What to do = From the entries below, print exactly the span beginning with the line holding "tax: 8.875% = 306.93 -> 7% = 209.20" and ending with the line holding "discount: 50.00 -> 313.60", endpoints included, and skip any pictures.

Data items =

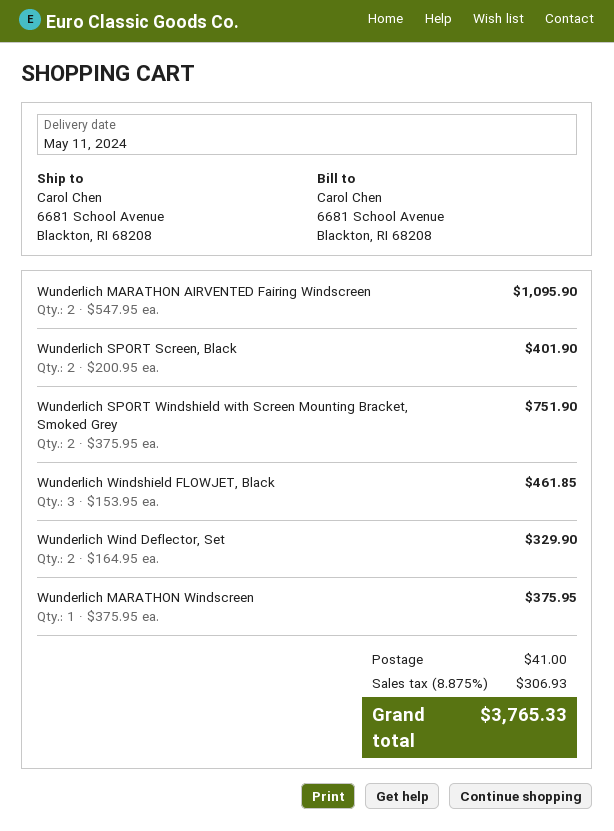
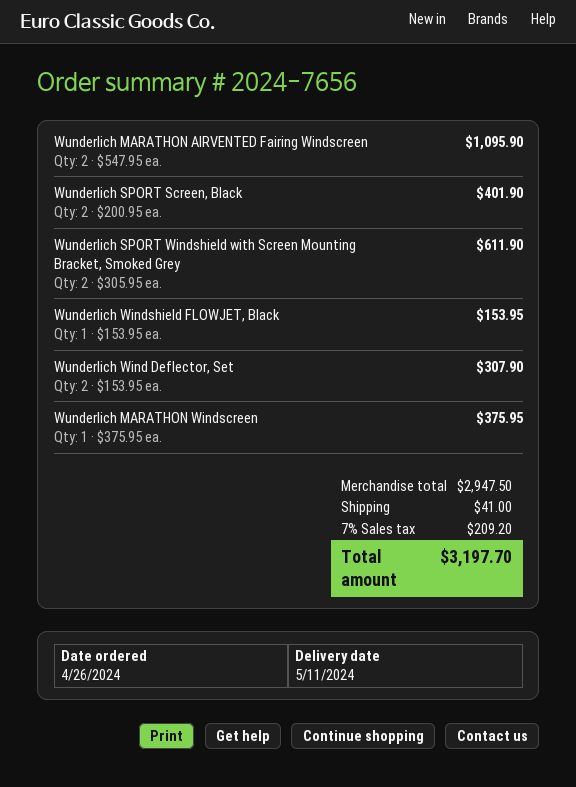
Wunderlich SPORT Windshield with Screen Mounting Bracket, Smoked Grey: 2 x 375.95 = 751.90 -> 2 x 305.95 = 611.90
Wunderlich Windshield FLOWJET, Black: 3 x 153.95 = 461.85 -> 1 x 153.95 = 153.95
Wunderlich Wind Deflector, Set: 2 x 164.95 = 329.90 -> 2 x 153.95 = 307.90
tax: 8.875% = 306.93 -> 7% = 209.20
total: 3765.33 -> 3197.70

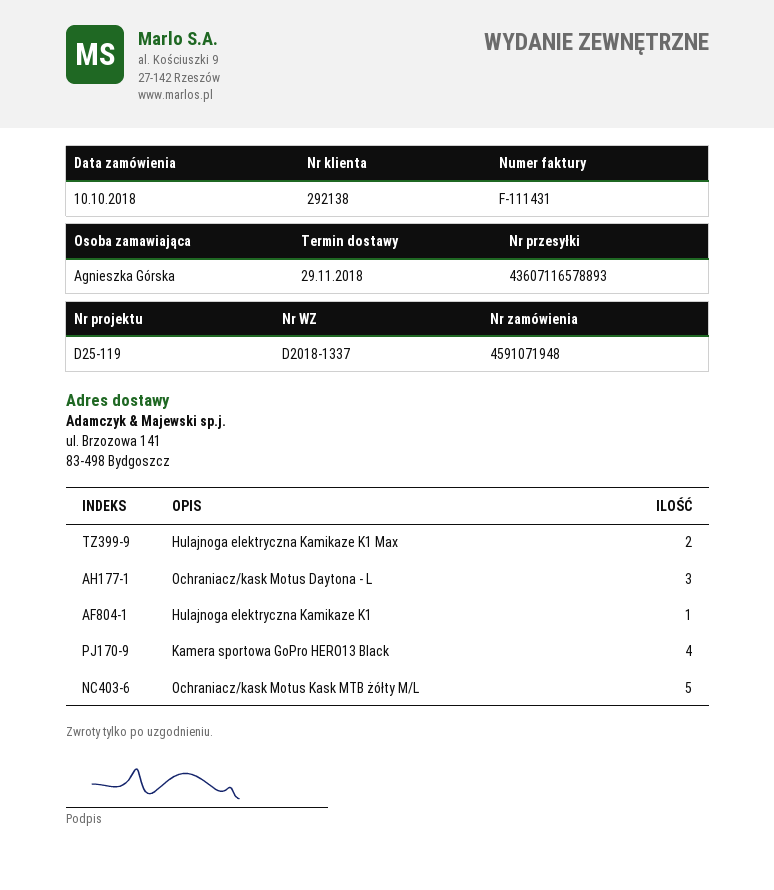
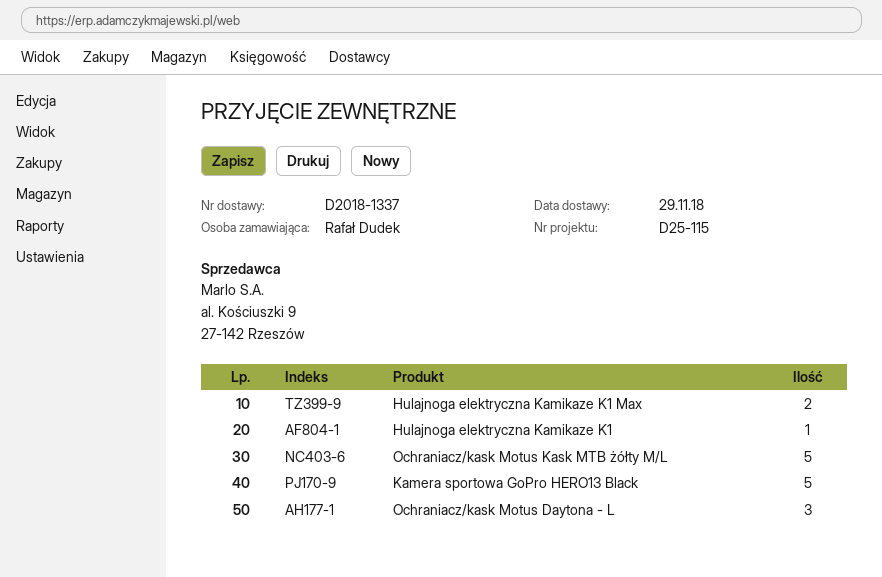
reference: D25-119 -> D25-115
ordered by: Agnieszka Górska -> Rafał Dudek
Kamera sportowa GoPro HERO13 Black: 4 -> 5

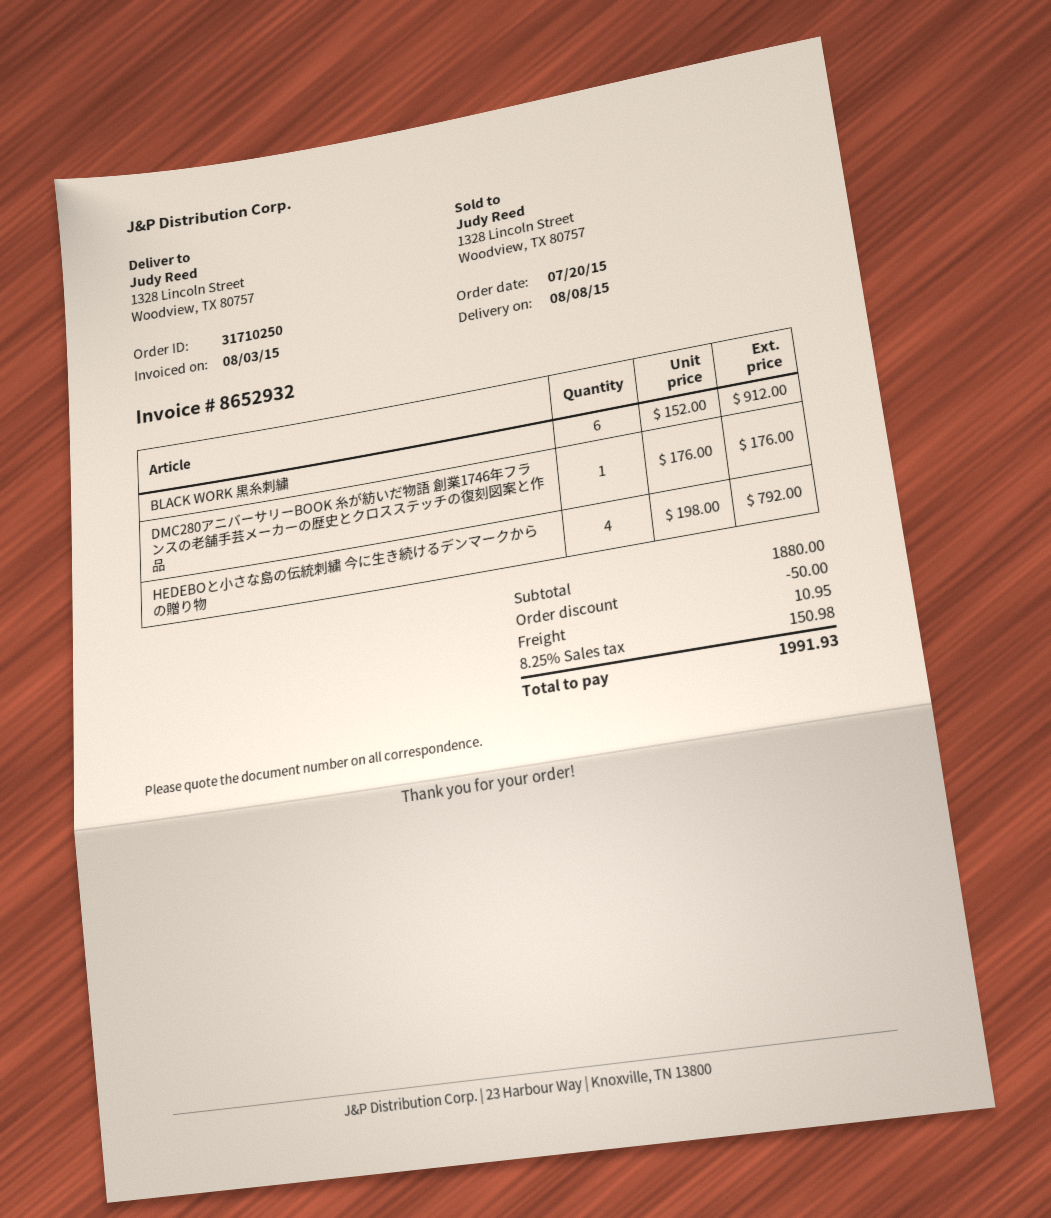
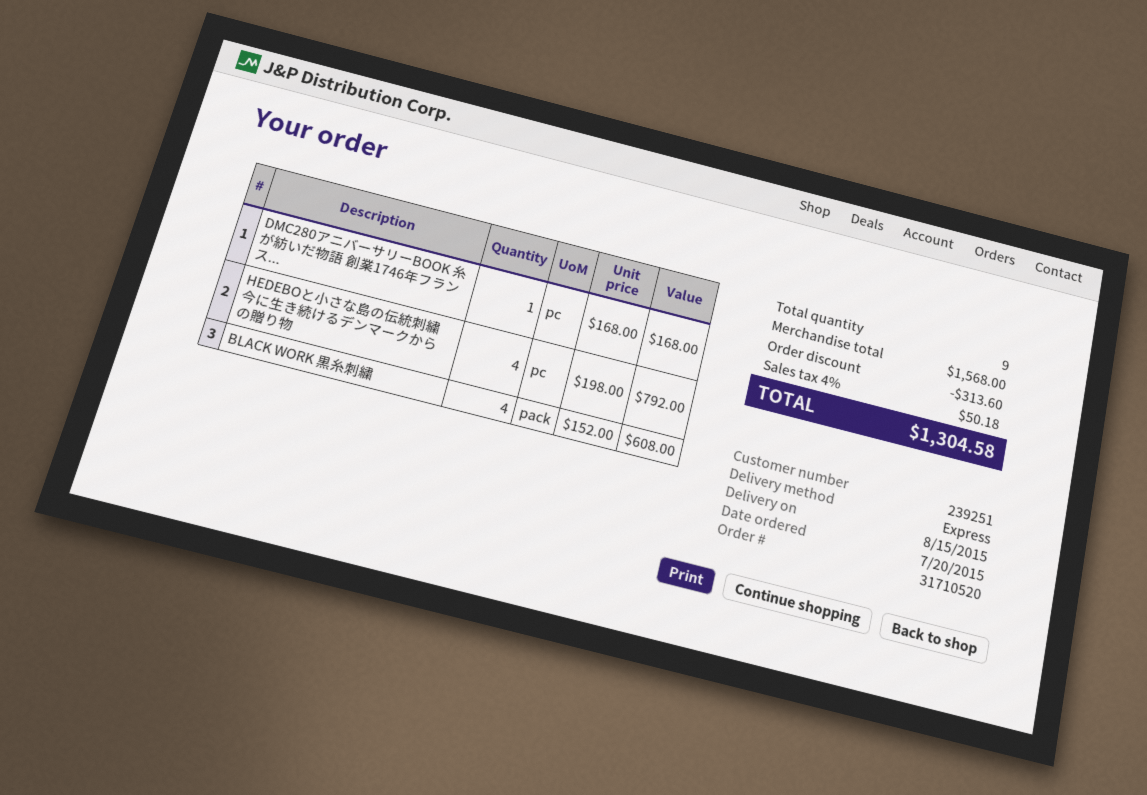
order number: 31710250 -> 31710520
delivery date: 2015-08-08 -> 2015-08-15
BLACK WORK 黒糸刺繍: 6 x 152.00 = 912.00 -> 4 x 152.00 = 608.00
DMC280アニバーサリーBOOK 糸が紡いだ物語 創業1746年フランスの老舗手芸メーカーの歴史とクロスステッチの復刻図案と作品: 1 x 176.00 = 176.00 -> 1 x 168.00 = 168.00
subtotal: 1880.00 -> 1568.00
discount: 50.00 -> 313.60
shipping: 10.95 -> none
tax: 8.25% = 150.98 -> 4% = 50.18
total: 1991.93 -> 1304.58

Final answer =
tax: 8.875% = 306.93 -> 7% = 209.20
total: 3765.33 -> 3197.70

reference: D25-119 -> D25-115
ordered by: Agnieszka Górska -> Rafał Dudek
Kamera sportowa GoPro HERO13 Black: 4 -> 5

order number: 31710250 -> 31710520
delivery date: 2015-08-08 -> 2015-08-15
BLACK WORK 黒糸刺繍: 6 x 152.00 = 912.00 -> 4 x 152.00 = 608.00
DMC280アニバーサリーBOOK 糸が紡いだ物語 創業1746年フランスの老舗手芸メーカーの歴史とクロスステッチの復刻図案と作品: 1 x 176.00 = 176.00 -> 1 x 168.00 = 168.00
subtotal: 1880.00 -> 1568.00
discount: 50.00 -> 313.60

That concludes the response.